Seattle, Jan 28 — Omeros Corporation (NASDAQ: OMER) today announced that the first commercial shipments of YARTEMLEA® (narsoplimab-wuug) to its distributors were completed last week, with orders from transplant centers beginning that same day. Both adult and pediatric patients with stem cell transplant-associated thrombotic microangiopathy (TA-TMA) are now receiving YARTEMLEA, including patients who have recently failed prior off-label C5-inhibitor regimens, in both hospital and outpatient settings.
YARTEMLEA is the first and only approved therapy for TA-TMA, an often-fatal complication of stem cell transplantation driven by activation of the lectin pathway of complement. YARTEMLEA, which was approved by the U.S. FDA on December 23, 2025, selectively inhibits MASP-2, the effector enzyme of the lectin pathway, blocking the pathway’s activation while preserving classical and alternative complement functions important for host defense against infection. YARTEMLEA is approved for use in adults and in children ages two years and older.

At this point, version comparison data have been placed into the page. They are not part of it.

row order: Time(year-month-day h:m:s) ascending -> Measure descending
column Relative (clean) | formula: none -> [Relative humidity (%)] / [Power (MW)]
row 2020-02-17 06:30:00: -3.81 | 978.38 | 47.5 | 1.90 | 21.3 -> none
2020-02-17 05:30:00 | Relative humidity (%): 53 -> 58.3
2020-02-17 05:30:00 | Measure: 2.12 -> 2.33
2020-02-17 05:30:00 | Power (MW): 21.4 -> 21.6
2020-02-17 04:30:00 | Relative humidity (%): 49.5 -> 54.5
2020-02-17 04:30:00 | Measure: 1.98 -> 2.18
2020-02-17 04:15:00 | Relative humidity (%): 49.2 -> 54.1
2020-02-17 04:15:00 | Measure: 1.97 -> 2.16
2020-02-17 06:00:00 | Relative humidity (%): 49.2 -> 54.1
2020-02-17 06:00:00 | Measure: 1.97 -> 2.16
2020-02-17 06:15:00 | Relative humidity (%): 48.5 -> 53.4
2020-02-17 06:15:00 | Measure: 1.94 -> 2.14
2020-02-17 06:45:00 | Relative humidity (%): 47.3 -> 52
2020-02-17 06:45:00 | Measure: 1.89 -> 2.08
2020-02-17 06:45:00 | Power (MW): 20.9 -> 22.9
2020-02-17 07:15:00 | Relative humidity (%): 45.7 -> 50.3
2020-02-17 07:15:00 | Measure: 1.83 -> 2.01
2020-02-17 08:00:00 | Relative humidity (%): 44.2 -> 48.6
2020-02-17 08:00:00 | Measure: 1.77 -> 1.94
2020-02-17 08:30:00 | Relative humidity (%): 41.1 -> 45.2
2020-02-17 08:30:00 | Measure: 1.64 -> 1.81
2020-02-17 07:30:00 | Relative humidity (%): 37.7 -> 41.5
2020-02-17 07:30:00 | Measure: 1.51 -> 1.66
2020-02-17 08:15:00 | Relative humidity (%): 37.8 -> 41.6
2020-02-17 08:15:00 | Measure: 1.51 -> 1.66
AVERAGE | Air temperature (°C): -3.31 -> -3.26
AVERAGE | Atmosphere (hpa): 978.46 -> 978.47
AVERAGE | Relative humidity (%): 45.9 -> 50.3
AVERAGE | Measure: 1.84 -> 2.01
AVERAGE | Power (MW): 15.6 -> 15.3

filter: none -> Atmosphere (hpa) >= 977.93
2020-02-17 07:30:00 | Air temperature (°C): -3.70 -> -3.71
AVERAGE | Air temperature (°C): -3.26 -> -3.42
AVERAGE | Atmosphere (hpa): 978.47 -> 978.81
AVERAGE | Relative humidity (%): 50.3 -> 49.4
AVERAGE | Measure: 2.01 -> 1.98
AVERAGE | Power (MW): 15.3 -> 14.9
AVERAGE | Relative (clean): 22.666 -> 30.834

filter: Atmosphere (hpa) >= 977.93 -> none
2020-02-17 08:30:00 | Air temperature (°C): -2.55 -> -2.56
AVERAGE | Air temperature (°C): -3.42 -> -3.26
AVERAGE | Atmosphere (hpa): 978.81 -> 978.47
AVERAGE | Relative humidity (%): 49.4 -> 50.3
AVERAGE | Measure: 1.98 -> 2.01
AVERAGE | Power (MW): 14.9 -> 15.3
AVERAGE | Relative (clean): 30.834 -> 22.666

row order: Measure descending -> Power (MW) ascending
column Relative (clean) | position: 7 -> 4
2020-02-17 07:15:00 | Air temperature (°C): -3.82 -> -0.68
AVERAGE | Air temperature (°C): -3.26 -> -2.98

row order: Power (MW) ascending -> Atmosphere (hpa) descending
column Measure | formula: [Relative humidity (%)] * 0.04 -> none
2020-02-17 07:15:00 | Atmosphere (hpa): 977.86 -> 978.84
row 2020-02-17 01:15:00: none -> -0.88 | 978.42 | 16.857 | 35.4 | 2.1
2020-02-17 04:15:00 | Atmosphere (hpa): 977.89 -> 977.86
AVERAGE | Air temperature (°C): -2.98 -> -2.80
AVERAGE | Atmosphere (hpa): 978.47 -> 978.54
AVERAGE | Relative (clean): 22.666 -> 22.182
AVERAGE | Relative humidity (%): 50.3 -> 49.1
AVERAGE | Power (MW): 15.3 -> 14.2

TA-TMA can occur following both autologous and allogeneic hematopoietic stem cell transplantation, with substantially higher prevalence following allogeneic transplant. Approximately 30,000 allogeneic transplants are performed annually in the United States and Europe. Recent studies estimate that TA-TMA develops in up to 56 percent of allogeneic transplant recipients, though the condition is thought to be frequently under-recognized, and timely diagnosis can be a key factor in outcomes.
A marketing authorization application for YARTEMLEA for the treatment of TA-TMA is currently under review by the European Medicines Agency with a decision expected in mid-2026.